From its current production, how much *more* output would the farm get by utilizing 1 more unit of labor? What about 1 more unit of land (instead of labor)?

### Part D

From its current production, how many units of land would the farm be willing to forgo in order to use one more unit of labor and still produce the same output as before? How many units of labor would the farm be willing to forgo in order to use one more unit of land and still produce the same output as before?

### Part E

Suppose the farm can choose between input combinations of \(a = (4,1)\), \(b=(2,2)\), \(c=(2,1)\), and \(d=d(3,2)\). What outputs does each combination yield?

### Part F

Sketch a graph, plotting bundles \(a, b, c\), and \(d\). Indicate any isoquant curve(s) they are on, and how much output each provides.

## Question 8

Your firm builds aircraft engines using both labor (L) and power tools (K). The production function for aircraft engines is \(q=10 L^{0.5}K^{0.5}\)

### Part A

Can you completely mechanize the production of aircraft engines (i.e. produce using all capital, no labor)?

### Part B

Suppose you currently have 100 power tools. In the short run, you cannot buy or sell power tools. Derive your short run production function.

### Part C

Find the (i) total product of labor, (ii) average product of labor, and (iii) marginal product of labor for using 0, 1, 2, 3, 4, and 5 workers. [Hint: make a table!] Round to the nearest engine. Does labor experience diminishing returns?

### Part D

Using your answer from Part C, sketch two graphs (roughly), one of total product, and one of marginal and average product, each with labor on the horizontal axis.

### Part E

In the long run, does the production function exhibit constant returns to scale, increasing returns to scale, or decreasing returns to scale?

## Question 9

Dunder Mifflin paper company produces reams of paper each week according to the production function: \[\begin{align*}q &=10 l^{0.5} k^{0.5}\\ MP_l& = 5l^{-0.5}k^{0.5}\\ MP_k& = 5l^{0.5}k^{-0.5}\\ \end{align*}\]

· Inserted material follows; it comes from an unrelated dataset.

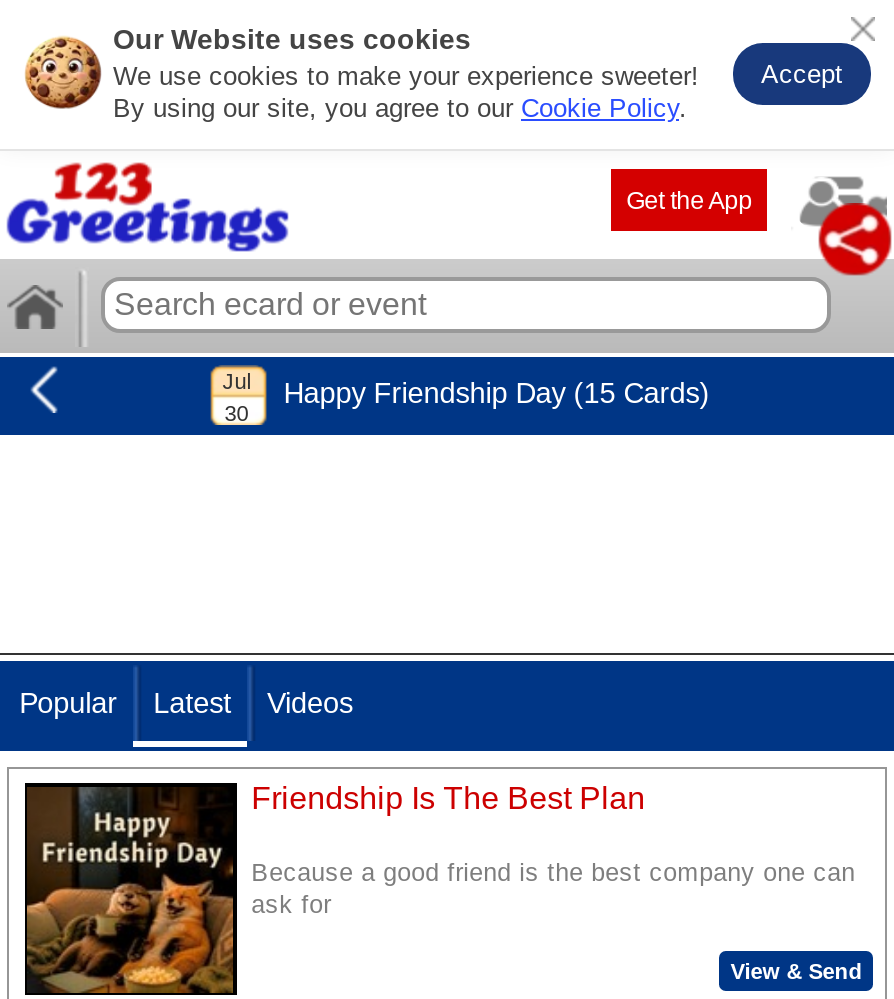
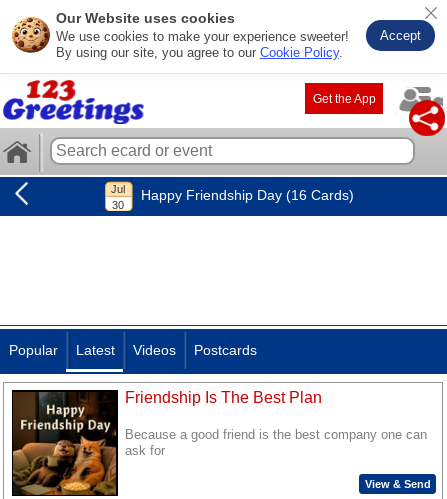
- Happy Friendship Day (15 Cards)
+ Happy Friendship Day (16 Cards)

+ Postcards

They have determined that they need to ship 1,000 reams of paper this week to Scranton, PA. Using capital costs $20, whereas labor costs $10.

### Part A

What is the cost-minimizing combination of labor and capital that will yield 1,000 reams of paper? Round each to the nearest whole number.

### Part B

What is the total cost of using this combination of inputs?

### Part C

Now suppose that they need to double their output this week, and need to produce 2,000 reams of paper. How does their optimal combination of inputs change? [Hint: neither the equation for MRTS nor any prices are changing!]

### Part D

What is the total cost of this new level of output?

### Part E

Suppose management at Dunder Mifflin develops a new program that magically makes everyone at the firm more productive, such that the firm’s new production function becomes: \[\begin{align*}q &=20 l^{0.5} k^{0.5}\\ MP_l& = 10l^{-0.5}k^{0.5}\\ MP_k& = 10l^{0.5}k^{-0.5}\\ \end{align*}\]

Still needing to supply 2,000 reams of paper this week at the same input prices, what is their new optimal combination of labor and capital?

### Part F

How much does this combination cost? What does this show you about technological improvement (or “total factor productivity”)?